- [Exercise] Output the data word for word, dropping every image.

+++ Provided material +++

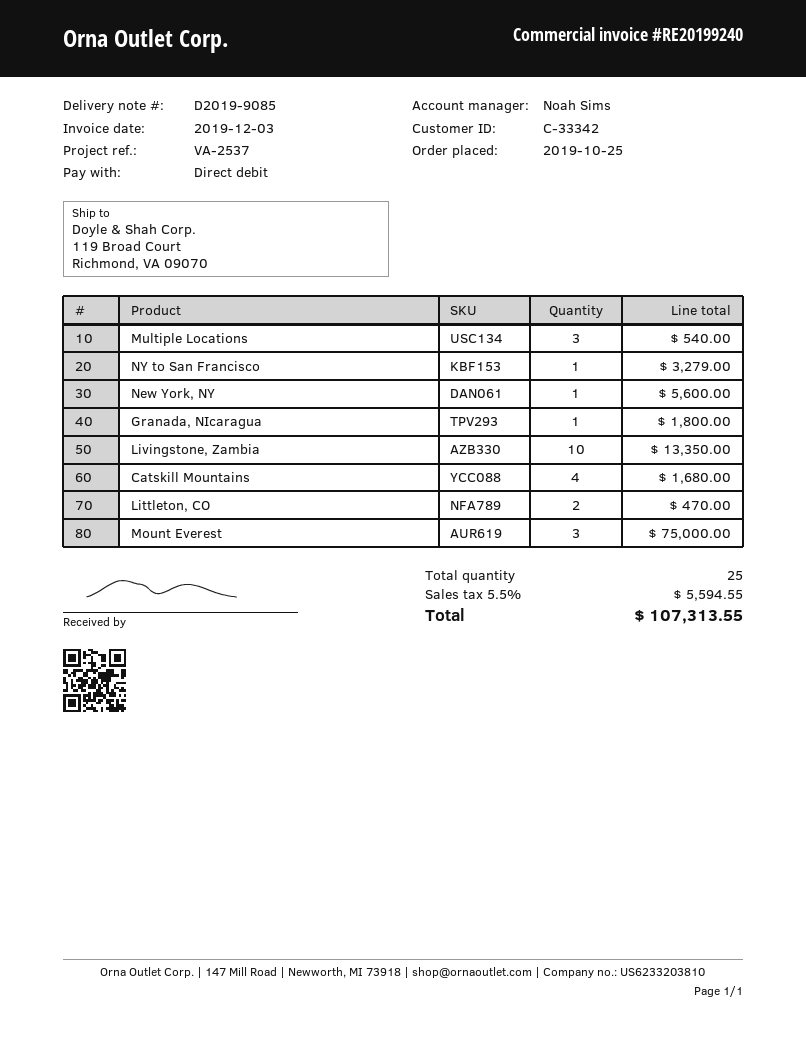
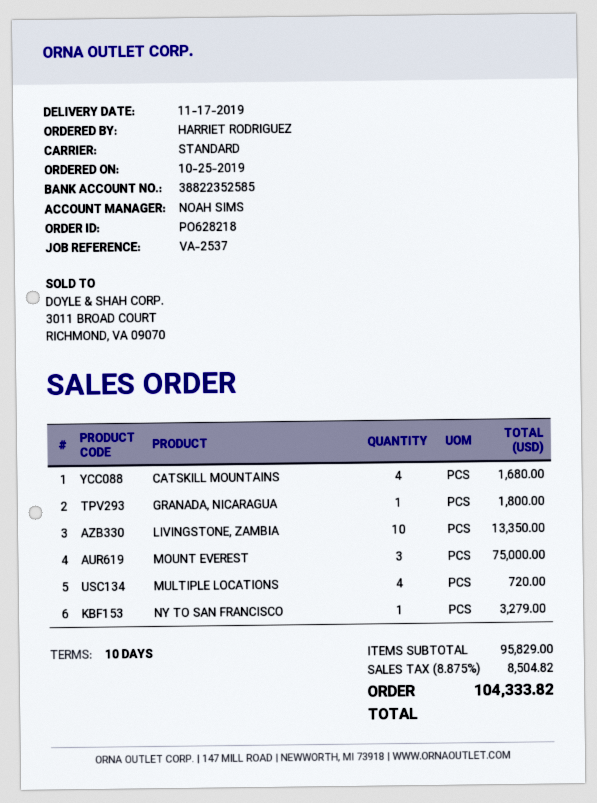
Multiple Locations: 3 for 540.00 -> 4 for 720.00
New York, NY: 1 for 5600.00 -> none
Littleton, CO: 2 for 470.00 -> none
tax: 5.5% = 5594.55 -> 8.875% = 8504.82
total: 107313.55 -> 104333.82

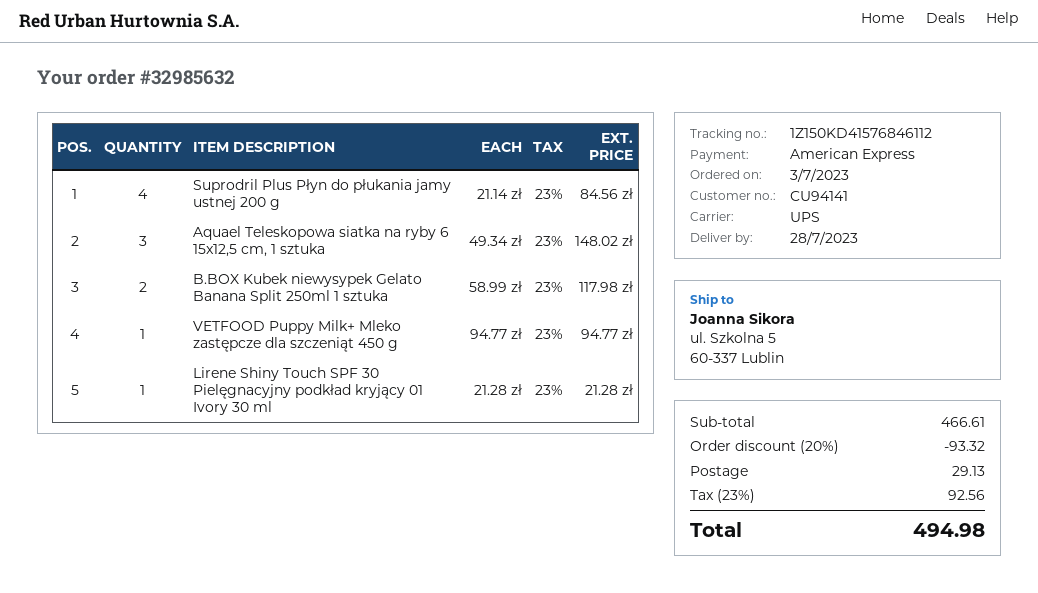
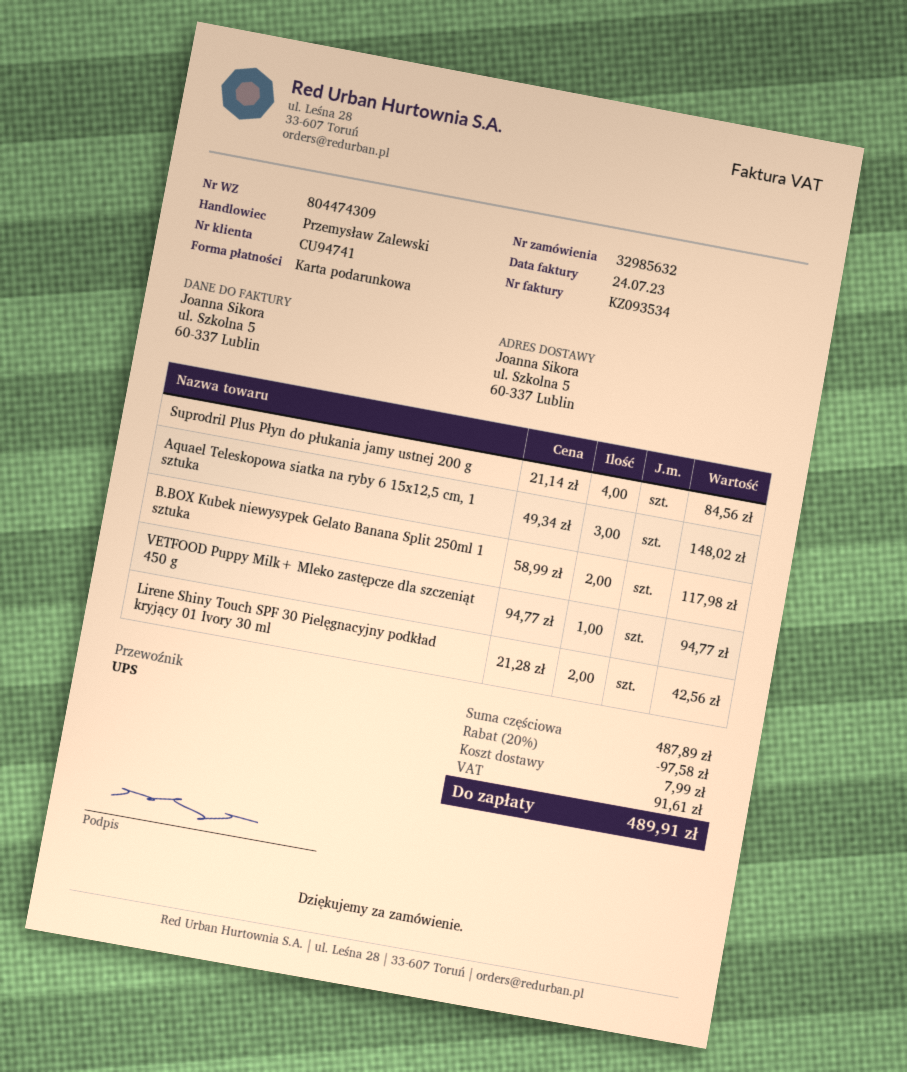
customer number: CU94141 -> CU94741
payment method: American Express -> gift card
Lirene Shiny Touch SPF 30 Pielęgnacyjny podkład kryjący 01 Ivory 30 ml: 1 x 21.28 = 21.28 -> 2 x 21.28 = 42.56
subtotal: 466.61 -> 487.89
discount: 20% = 93.32 -> 20% = 97.58
shipping: 29.13 -> 7.99
tax: 92.56 -> 91.61
total: 494.98 -> 489.91

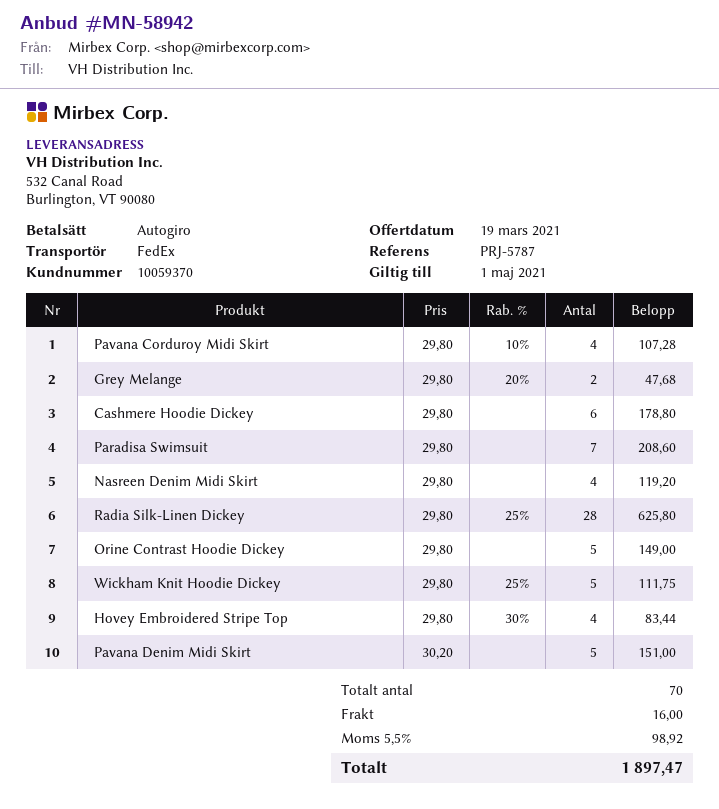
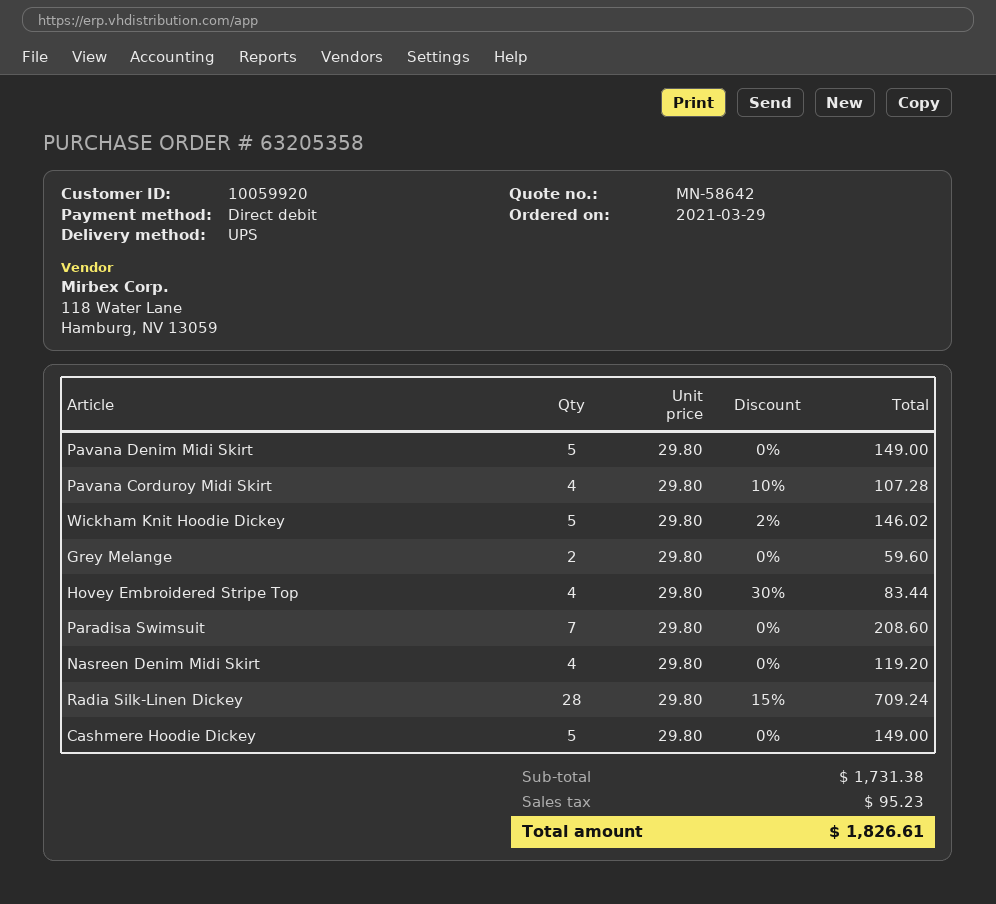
quote number: MN-58942 -> MN-58642
customer number: 10059370 -> 10059920
shipping method: FedEx -> UPS
Grey Melange: 2 x 29.80 - 20% = 47.68 -> 2 x 29.80 = 59.60
Cashmere Hoodie Dickey: 6 x 29.80 = 178.80 -> 5 x 29.80 = 149.00
Radia Silk-Linen Dickey: 28 x 29.80 - 25% = 625.80 -> 28 x 29.80 - 15% = 709.24
Orine Contrast Hoodie Dickey: 5 x 29.80 = 149.00 -> none
Wickham Knit Hoodie Dickey: 5 x 29.80 - 25% = 111.75 -> 5 x 29.80 - 2% = 146.02
Pavana Denim Midi Skirt: 5 x 30.20 = 151.00 -> 5 x 29.80 = 149.00
shipping: 16.00 -> none
tax: 98.92 -> 95.23
total: 1897.47 -> 1826.61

+++

- [Answer to this problem]
Multiple Locations: 3 for 540.00 -> 4 for 720.00
New York, NY: 1 for 5600.00 -> none
Littleton, CO: 2 for 470.00 -> none
tax: 5.5% = 5594.55 -> 8.875% = 8504.82
total: 107313.55 -> 104333.82

customer number: CU94141 -> CU94741
payment method: American Express -> gift card
Lirene Shiny Touch SPF 30 Pielęgnacyjny podkład kryjący 01 Ivory 30 ml: 1 x 21.28 = 21.28 -> 2 x 21.28 = 42.56
subtotal: 466.61 -> 487.89
discount: 20% = 93.32 -> 20% = 97.58
shipping: 29.13 -> 7.99
tax: 92.56 -> 91.61
total: 494.98 -> 489.91

quote number: MN-58942 -> MN-58642
customer number: 10059370 -> 10059920
shipping method: FedEx -> UPS
Grey Melange: 2 x 29.80 - 20% = 47.68 -> 2 x 29.80 = 59.60
Cashmere Hoodie Dickey: 6 x 29.80 = 178.80 -> 5 x 29.80 = 149.00
Radia Silk-Linen Dickey: 28 x 29.80 - 25% = 625.80 -> 28 x 29.80 - 15% = 709.24
Orine Contrast Hoodie Dickey: 5 x 29.80 = 149.00 -> none
Wickham Knit Hoodie Dickey: 5 x 29.80 - 25% = 111.75 -> 5 x 29.80 - 2% = 146.02
Pavana Denim Midi Skirt: 5 x 30.20 = 151.00 -> 5 x 29.80 = 149.00
shipping: 16.00 -> none
tax: 98.92 -> 95.23
total: 1897.47 -> 1826.61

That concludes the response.